The channel will require specialized glasses like one would wear at a movie theater 3D screening, though Sony CEO Sir Howard Stringer said they expect 3D sets that do not require glasses to be available in about 3-5 years.
"We intend to create the right experience, they are going to want to put on glasses," said Imax CEO Richard Gelfond.
The companies also say the channel will require about 6 megahertz of bandwidth. That's about the size of a standard analog cable channel, but they can get two or three HDs down that capacity using 256-QAM Modulation.
The companies have signed a non-binding letter of intent to
form the JV, and have not released financial details of the agreement.
Discovery, Sony, through its U.S.
affiliate, Sony Corporation of America,
and IMAX each will be equal partners.

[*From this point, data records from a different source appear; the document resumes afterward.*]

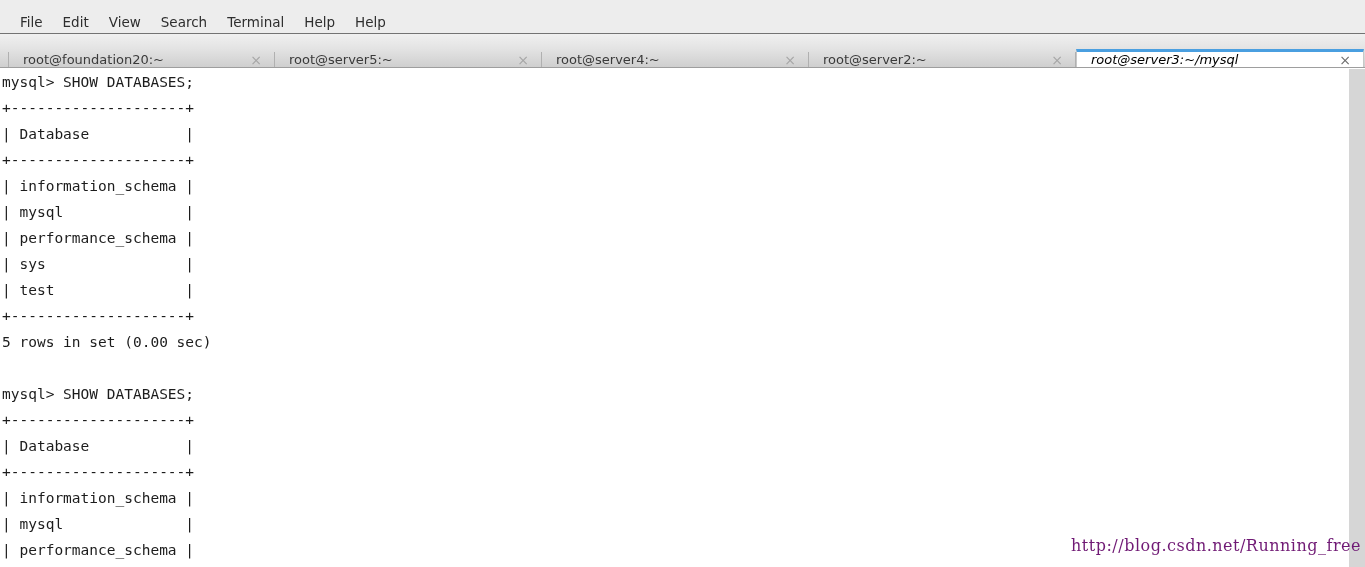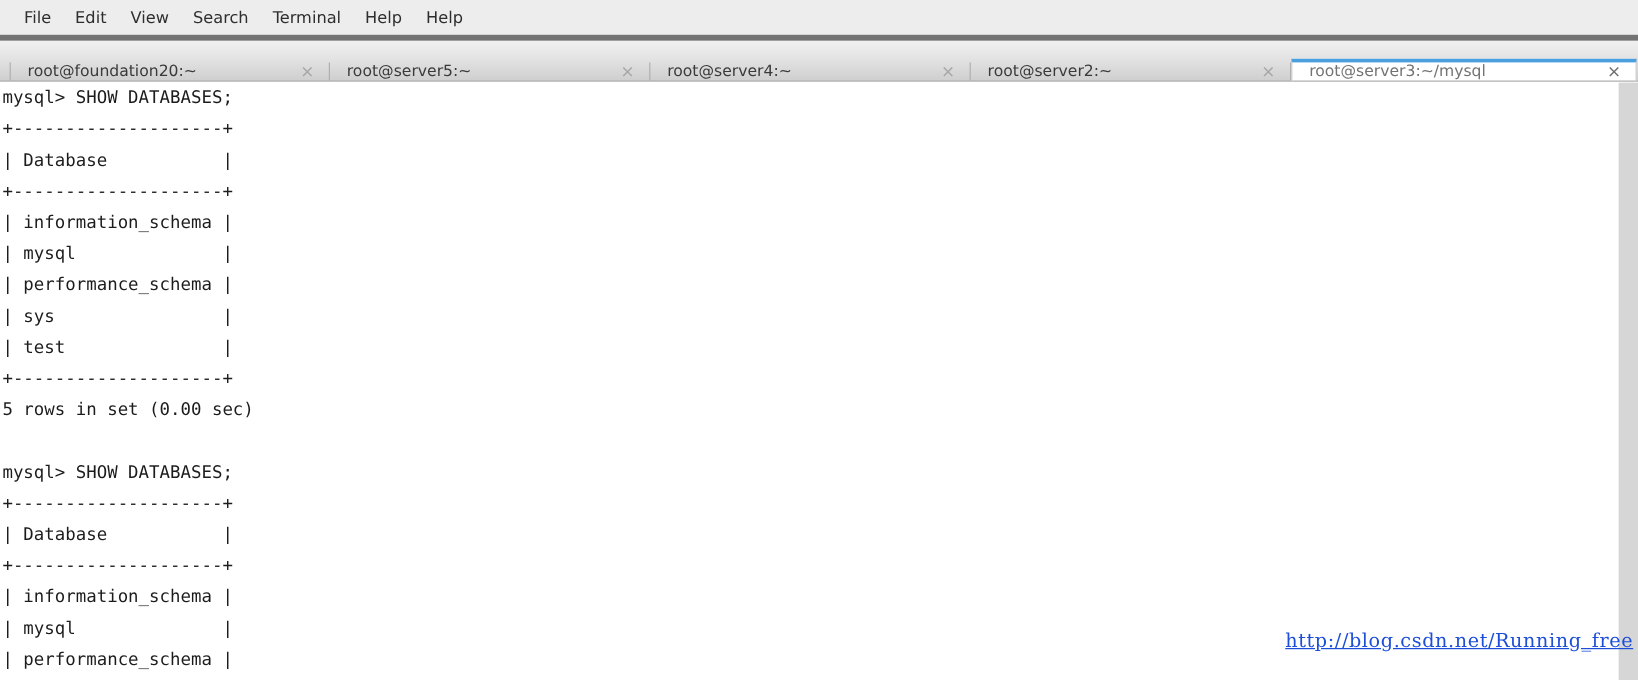--- a/index.html
+++ b/index.html
@@ -19,9 +19,9 @@
   .menubar {
     height: 34px;
     background: #ededed;
-    border-bottom: 5px solid #737373;
+    border-bottom: 1px solid #737373;
     display: flex;
-    align-items: center;
+    align-items: flex-end;
     padding-left: 10px;
     box-sizing: border-box;
   }

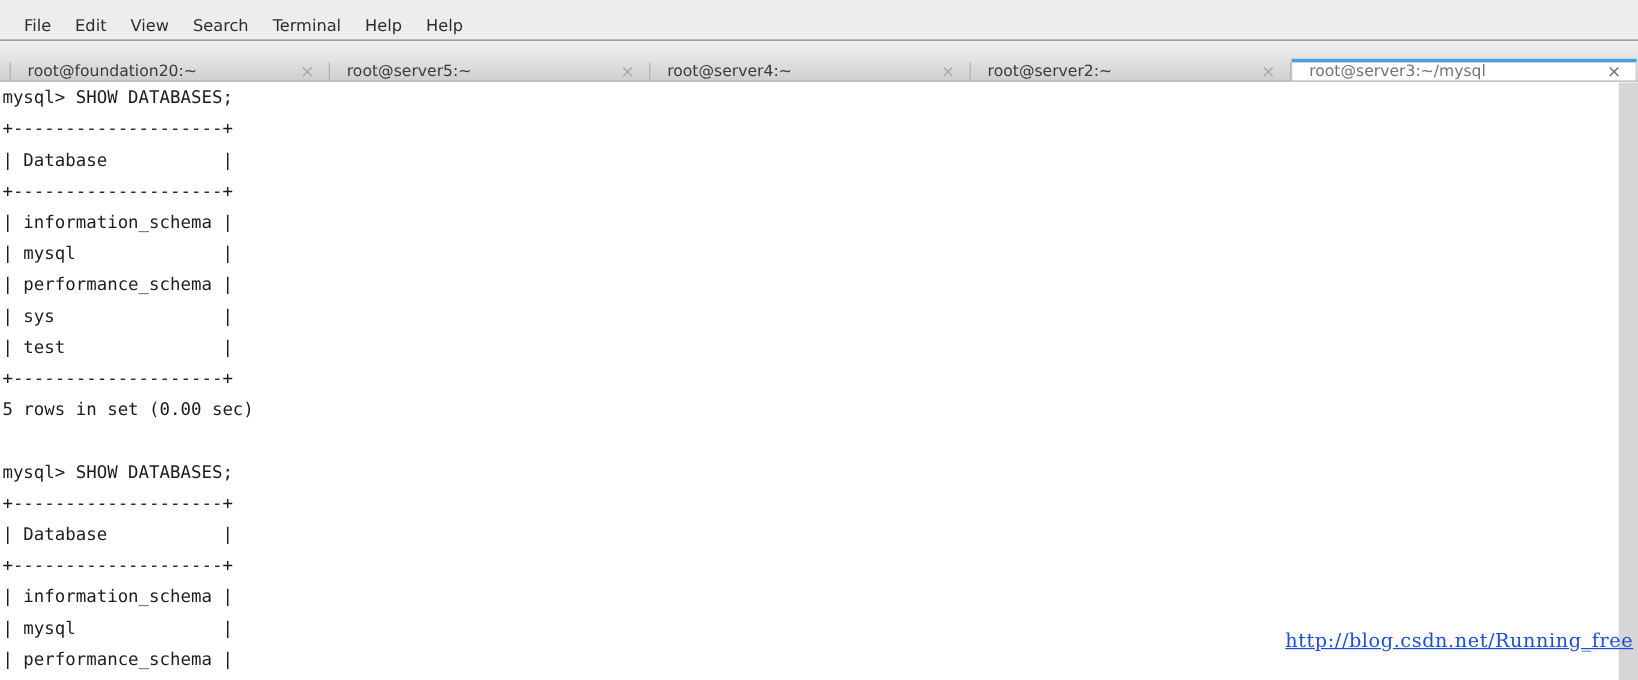--- a/index.html
+++ b/index.html
@@ -86,7 +86,8 @@
     flex: 0 0 288px;
   }
   .tab.active .tab-label {
-    color: #737373;
+    color: #000000;
+    font-style: italic;
   }
   .tab.active .tab-close {
     color: #6e6e6e;

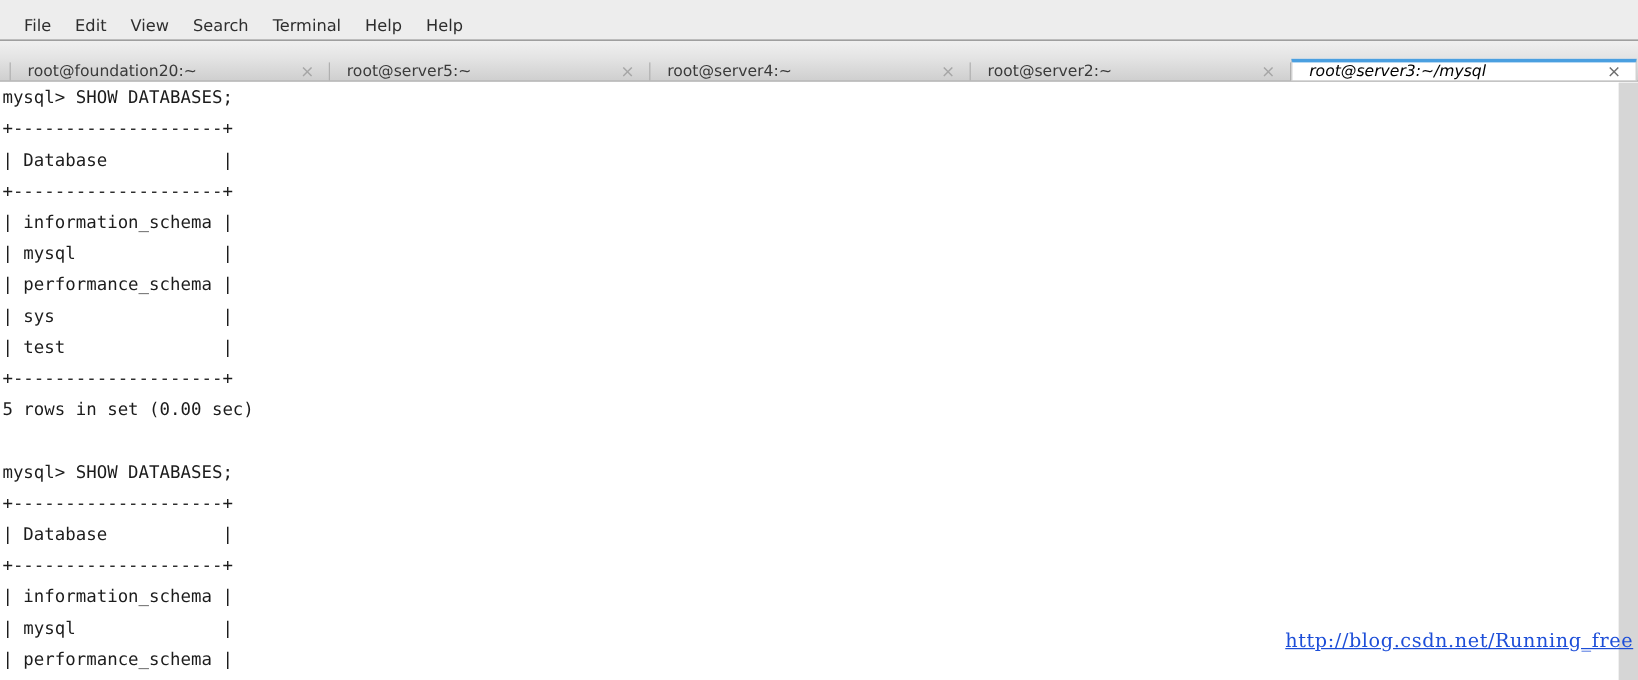--- a/index.html
+++ b/index.html
@@ -143,14 +143,13 @@
   .watermark {
     position: absolute;
     right: 4px;
-    bottom: 24px;
+    bottom: 12px;
     font-family: "DejaVu Serif", serif;
     font-size: 16px;
-    color: #1d4ed8;
+    color: #701a75;
     letter-spacing: 0.5px;
     white-space: nowrap;
     user-select: none;
-    text-decoration: underline;
   }
 </style>
 </head>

Governance for the joint venture will be
handled by a board of directors comprised of members from each of the three
companies, with the day-to-day operations run by a separate staff and
management team reporting to that board. The JV has already begun searching for
a general manager to run the venture's general manager will begin immediately.
"Discovery's business strategy has always focused on
delivering groundbreaking content through new platforms, including the first
suite of digital channels launched in 1996 and the first 24/7 basic cable HD
channel in 2002," said Discovery Founder and Chairman John Hendricks in a
statement. "Now, as Discovery celebrates its 25th anniversary in 2010 as the
world leader in satisfying curiosity and bringing audiences the most realistic
viewing experience, we continue to change the face of television with the launch
of the first-ever 24/7 dedicated 3D television network."

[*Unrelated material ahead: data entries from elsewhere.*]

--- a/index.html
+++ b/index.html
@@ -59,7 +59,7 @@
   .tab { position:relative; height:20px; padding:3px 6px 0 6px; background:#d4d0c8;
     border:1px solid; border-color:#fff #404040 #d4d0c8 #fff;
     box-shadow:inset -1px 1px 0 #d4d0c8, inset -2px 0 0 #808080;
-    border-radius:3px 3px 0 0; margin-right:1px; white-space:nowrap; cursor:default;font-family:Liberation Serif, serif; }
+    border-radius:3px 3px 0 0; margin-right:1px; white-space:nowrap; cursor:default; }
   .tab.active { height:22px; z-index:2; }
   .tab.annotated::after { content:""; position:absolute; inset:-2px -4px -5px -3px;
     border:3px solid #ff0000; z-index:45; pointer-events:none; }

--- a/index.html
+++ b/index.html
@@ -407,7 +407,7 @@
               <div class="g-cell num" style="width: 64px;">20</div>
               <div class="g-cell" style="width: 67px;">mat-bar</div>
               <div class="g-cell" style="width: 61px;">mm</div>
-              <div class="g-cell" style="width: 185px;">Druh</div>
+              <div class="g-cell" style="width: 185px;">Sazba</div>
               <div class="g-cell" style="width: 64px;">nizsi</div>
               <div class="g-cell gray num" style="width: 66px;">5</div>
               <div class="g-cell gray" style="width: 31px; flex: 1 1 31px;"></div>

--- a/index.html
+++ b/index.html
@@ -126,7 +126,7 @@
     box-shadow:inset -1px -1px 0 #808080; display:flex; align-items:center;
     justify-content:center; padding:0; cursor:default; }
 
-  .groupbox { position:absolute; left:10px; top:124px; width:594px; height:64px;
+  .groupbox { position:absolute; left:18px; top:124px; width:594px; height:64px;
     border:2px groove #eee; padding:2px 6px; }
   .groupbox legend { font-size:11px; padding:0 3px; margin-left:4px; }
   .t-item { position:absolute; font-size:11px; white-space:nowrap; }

Discovery will provide network services, including affiliate
sales and technical support functions, as well as 3D television rights to
Discovery content and cross-promotion across its portfolio of 13 U.S.

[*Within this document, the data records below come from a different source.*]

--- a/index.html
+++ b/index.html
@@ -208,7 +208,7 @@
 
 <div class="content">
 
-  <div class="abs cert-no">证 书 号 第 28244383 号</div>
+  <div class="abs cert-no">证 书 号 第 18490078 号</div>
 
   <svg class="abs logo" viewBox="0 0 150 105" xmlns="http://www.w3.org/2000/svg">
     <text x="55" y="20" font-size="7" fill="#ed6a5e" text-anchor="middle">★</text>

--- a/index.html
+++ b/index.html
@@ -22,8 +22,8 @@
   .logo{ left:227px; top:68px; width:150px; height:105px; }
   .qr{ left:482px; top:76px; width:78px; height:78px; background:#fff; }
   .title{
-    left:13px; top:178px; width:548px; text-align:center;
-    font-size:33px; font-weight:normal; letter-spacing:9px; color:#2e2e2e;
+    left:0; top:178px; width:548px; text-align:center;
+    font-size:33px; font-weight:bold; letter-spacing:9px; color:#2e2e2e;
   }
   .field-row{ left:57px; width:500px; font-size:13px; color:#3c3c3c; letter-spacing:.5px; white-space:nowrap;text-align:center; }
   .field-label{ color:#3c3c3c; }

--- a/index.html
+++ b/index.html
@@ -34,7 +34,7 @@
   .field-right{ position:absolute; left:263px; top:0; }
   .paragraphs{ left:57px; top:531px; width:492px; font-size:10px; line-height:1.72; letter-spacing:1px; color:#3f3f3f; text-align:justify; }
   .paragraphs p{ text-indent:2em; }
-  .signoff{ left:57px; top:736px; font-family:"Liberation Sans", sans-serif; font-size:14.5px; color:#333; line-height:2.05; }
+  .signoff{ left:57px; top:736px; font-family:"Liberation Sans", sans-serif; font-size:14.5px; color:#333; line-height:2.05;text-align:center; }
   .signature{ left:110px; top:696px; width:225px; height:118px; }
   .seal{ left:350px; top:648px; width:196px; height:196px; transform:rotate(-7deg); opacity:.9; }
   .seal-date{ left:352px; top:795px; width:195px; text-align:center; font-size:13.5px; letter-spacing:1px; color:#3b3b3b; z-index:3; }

television networks. Sony will provide
advertising/sponsorship sales support, and seek to license TV rights to current
and future 3D feature films, music-related 3D content and game-related 3D
content, while providing cross-promotion at retail stores. IMAX also will license television rights to
future 3D films, offer promotion through its owned-and-operated movie theaters
across the U.S.,
and provide a suite of proprietary and patented image enhancement and 3D
Discovery's involvement in the 3D venture is not surprising,
as Discovery executives have privately mentioned their interest in 3D for
months and have already considered which shows would work in 3D and which ones
wouldn't. For example, Deadliest Catch
was referred to by several executives as a show that wouldn't work, as it would
likely make viewers seasick. As discussed in the Dec. 30 Broadcasting &
Cable TechTalk (click
here to listen), Chief Media Technology Officer John Honeycutt and other
Discovery engineers have been evaluating "dimensionalization" technology from
several firms as a potential way to convert 2D archive content to 3D in
post-production, which would be more cost-effective than shooting new 3D fare
with specialized cameras.
Sony and IMAX have already collaborated on 3D movies in
theaters for years, and are natural technical partners for the venture. While
Sony is obviously making a big push on the 3D display side, following its
efforts in digital cinema projectors with a new line of consumer 3D HD
displays, it is also heavily involved in 3D HD production technology.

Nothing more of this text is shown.